「もし、がんになったら家計は破綻するのか?」
人事や給与計算の担当として、病気による長期休職の手続きや、復職に向けた面談を何度も経験してきました。その中で確信したのは、「がん=人生の終わり」でもなければ、「がん=即座に全財産を失う」わけでもないということです。
世の中には不安を煽るがん保険の広告が溢れていますが、実務を知る立場から見れば、備えの優先順位を間違えている人が少なくありません。
今回は、人事の現場で見た「病気と仕事」のリアルな数字をもとに、がん保険の本当の必要性を考えます。
1. 働けなくなっても「無給」にはならない
「がんになったら収入が途絶える」という不安は、会社員であれば半分は間違いです。僕たちが毎月払っている社会保険には、最強の休業補償**「傷病手当金」**があります。
- 給与の約3分の2が保障される: 最長1年6ヶ月の間、およそ月給の67%が支給されます。
- 非課税というメリット: 傷病手当金は非課税なので、所得税や住民税がかかりません。手取りベースで考えると、働いている時の8割近い金額が確保できるケースも多いのです。
この制度があるおかげで、治療に専念しながらも、日々の生活費を維持することが可能です。
2. 現場で見た「がん治療と仕事」の変化
一昔前は「がんは入院して治すもの」でしたが、現在は**「通院しながら治すもの」**へと劇的に変化しています。
- 入院日数の短縮: 多くのケースで入院は短期間で終わり、あとは通院での抗がん剤治療や放射線治療がメインになります。
- 両立支援制度の充実: 人事の実務では、時短勤務や時差出勤、テレワークを組み合わせた「治療と仕事の両立」を支援することが増えています。
つまり、「長期入院でお金が飛んでいく」というリスクよりも、**「通院治療費がジワジワとかかり続ける」**というリスクの方が、現代においてはリアルなのです。
3. 僕が「がん保険」を最低限に絞る理由
これらを踏まえ、[1,000万円の資産(#01)]がある僕たち夫婦は、がん保険を以下の考え方で設計しています。

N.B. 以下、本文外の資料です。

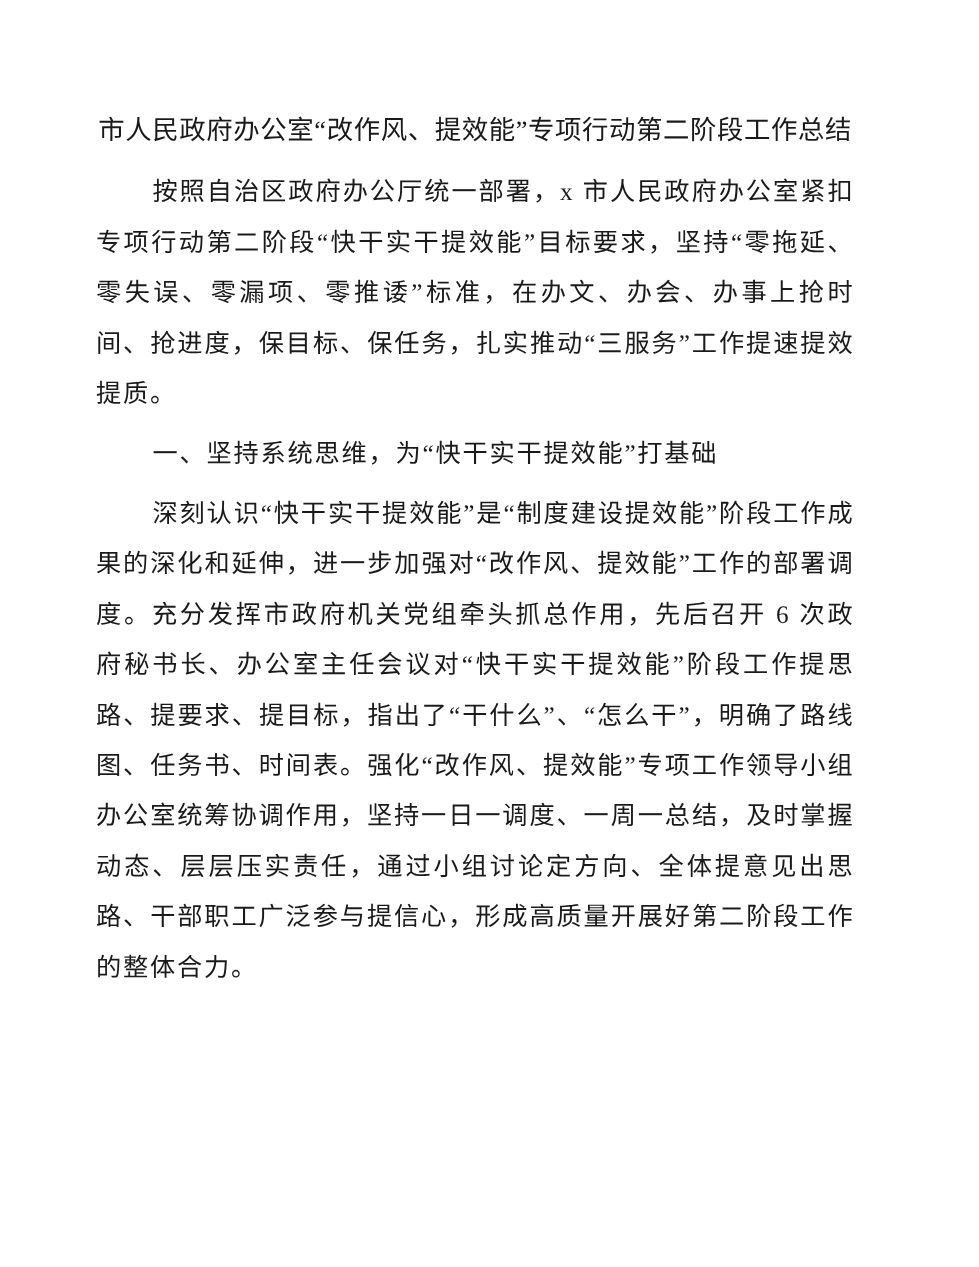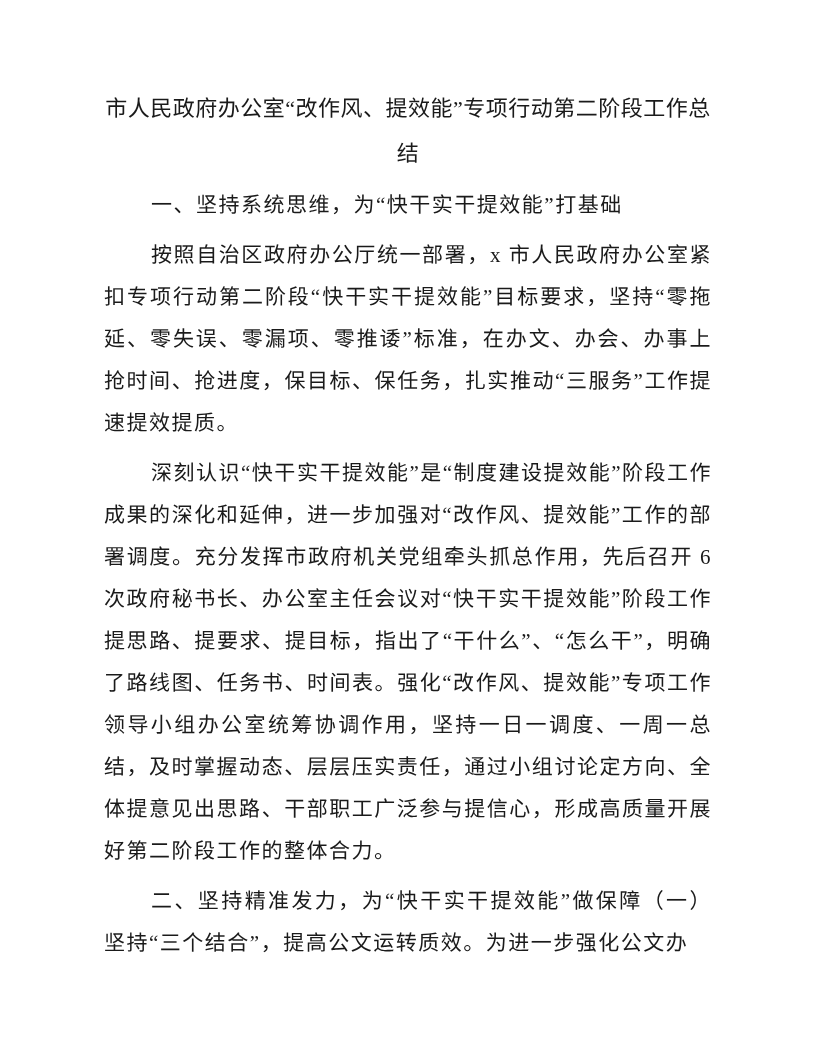--- a/index.html
+++ b/index.html
@@ -17,7 +17,7 @@
     height: 1056px;
     background: var(--page-bg);
     color: var(--text-color);
-    padding: 86px 104px 0 104px;
+    padding: 86px 104px 0 80px;
     overflow: hidden;
   }
   .doc-title {

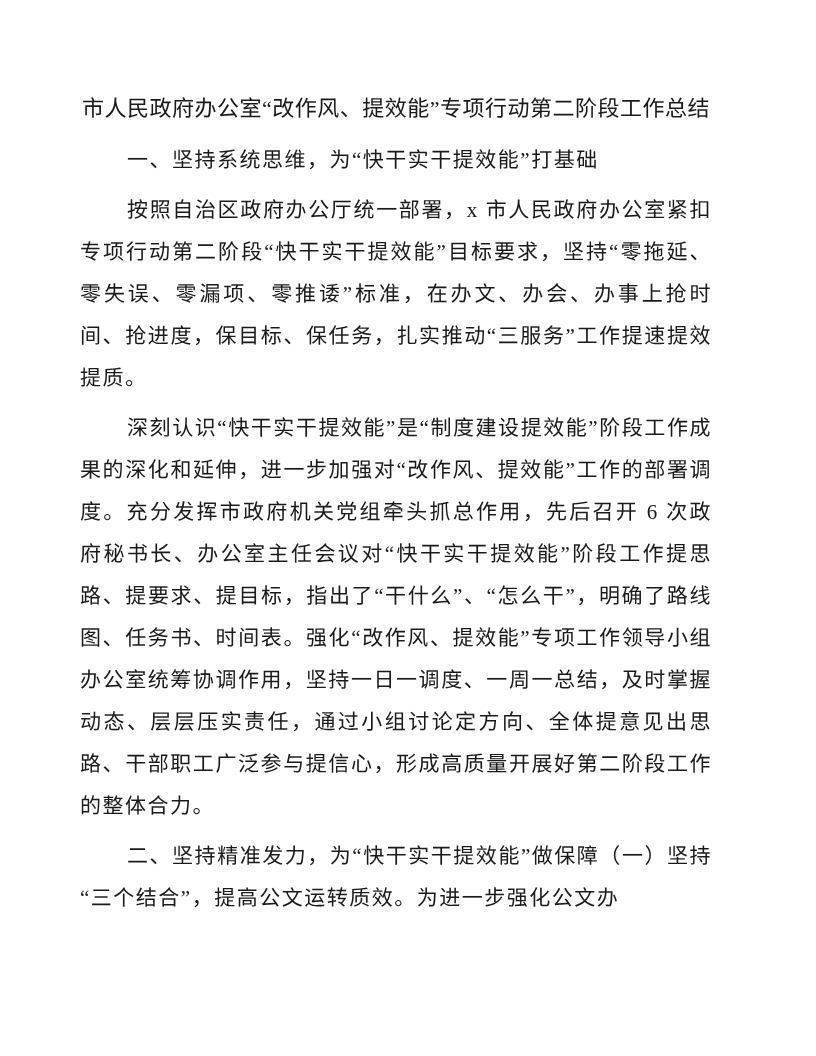--- a/index.html
+++ b/index.html
@@ -44,9 +44,9 @@
 <div class="page">
   <h1 class="doc-title">市人民政府办公室“改作风、提效能”专项行动第二阶段工作总结</h1>
 
+  <p class="para">按照自治区政府办公厅统一部署，x 市人民政府办公室紧扣专项行动第二阶段“快干实干提效能”目标要求，坚持“零拖延、零失误、零漏项、零推诿”标准，在办文、办会、办事上抢时间、抢进度，保目标、保任务，扎实推动“三服务”工作提速提效提质。</p>
+
   <p class="para">一、坚持系统思维，为“快干实干提效能”打基础</p>
-
-  <p class="para">按照自治区政府办公厅统一部署，x 市人民政府办公室紧扣专项行动第二阶段“快干实干提效能”目标要求，坚持“零拖延、零失误、零漏项、零推诿”标准，在办文、办会、办事上抢时间、抢进度，保目标、保任务，扎实推动“三服务”工作提速提效提质。</p>
 
   <p class="para">深刻认识“快干实干提效能”是“制度建设提效能”阶段工作成果的深化和延伸，进一步加强对“改作风、提效能”工作的部署调度。充分发挥市政府机关党组牵头抓总作用，先后召开 6 次政府秘书长、办公室主任会议对“快干实干提效能”阶段工作提思路、提要求、提目标，指出了“干什么”、“怎么干”，明确了路线图、任务书、时间表。强化“改作风、提效能”专项工作领导小组办公室统筹协调作用，坚持一日一调度、一周一总结，及时掌握动态、层层压实责任，通过小组讨论定方向、全体提意见出思路、干部职工广泛参与提信心，形成高质量开展好第二阶段工作的整体合力。</p>
 

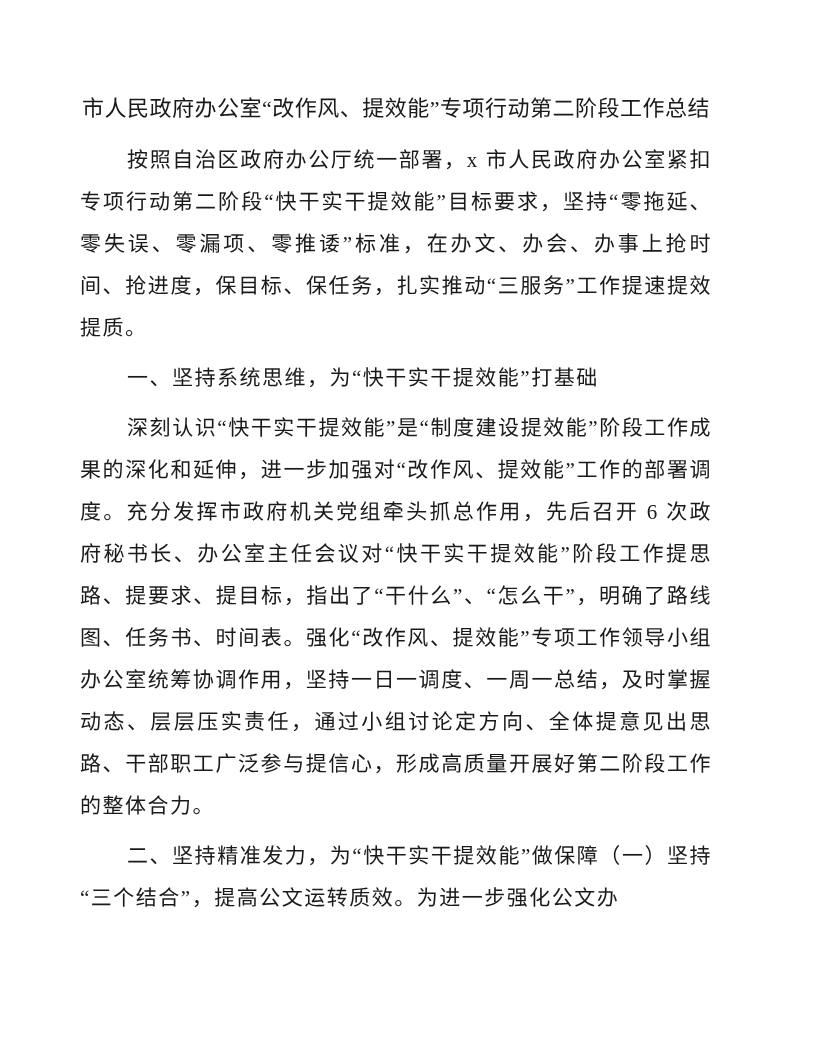--- a/index.html
+++ b/index.html
@@ -50,7 +50,6 @@
 
   <p class="para">深刻认识“快干实干提效能”是“制度建设提效能”阶段工作成果的深化和延伸，进一步加强对“改作风、提效能”工作的部署调度。充分发挥市政府机关党组牵头抓总作用，先后召开 6 次政府秘书长、办公室主任会议对“快干实干提效能”阶段工作提思路、提要求、提目标，指出了“干什么”、“怎么干”，明确了路线图、任务书、时间表。强化“改作风、提效能”专项工作领导小组办公室统筹协调作用，坚持一日一调度、一周一总结，及时掌握动态、层层压实责任，通过小组讨论定方向、全体提意见出思路、干部职工广泛参与提信心，形成高质量开展好第二阶段工作的整体合力。</p>
 
-  <p class="para">二、坚持精准发力，为“快干实干提效能”做保障（一）坚持“三个结合”，提高公文运转质效。为进一步强化公文办</p>
 </div>
 
 </body></html>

- 「1日いくら」の入院給付金は不要: 入院が短期化している今、ここにコストをかけるのは非効率です。
- 「診断一時金」を重視: がんと診断された瞬間に100万円といったまとまったお金が入るタイプなら、[先進医療(#13)]の支払いや、収入減の補填に柔軟に使えます。
- 資産が最大の保険: 究極的には、現金や新NISAで積み上げた資産こそが、どんな用途にも使える最強の「無配当がん保険」になります。
まとめ:不安に名前をつけて「仕分け」する
「がんが怖い」という感情を、「医療費への不安」と「収入減への不安」に分けて考えてみてください。
- 医療費 → [高額療養費制度(#13)]で月額上限が決まっている。
- 収入減 → 傷病手当金で約3分の2がカバーされる。
- 不足分 → 今ある資産と、安価な掛け捨ての診断一時金で備える。
このように「仕分け」ができれば、月々数千円、数万円もの高いがん保険料を払う必要がないことに気づくはずです。その浮いたお金を[資産運用(#04)]に回す方が、結果としてあなたと家族をより強固に守ることになります。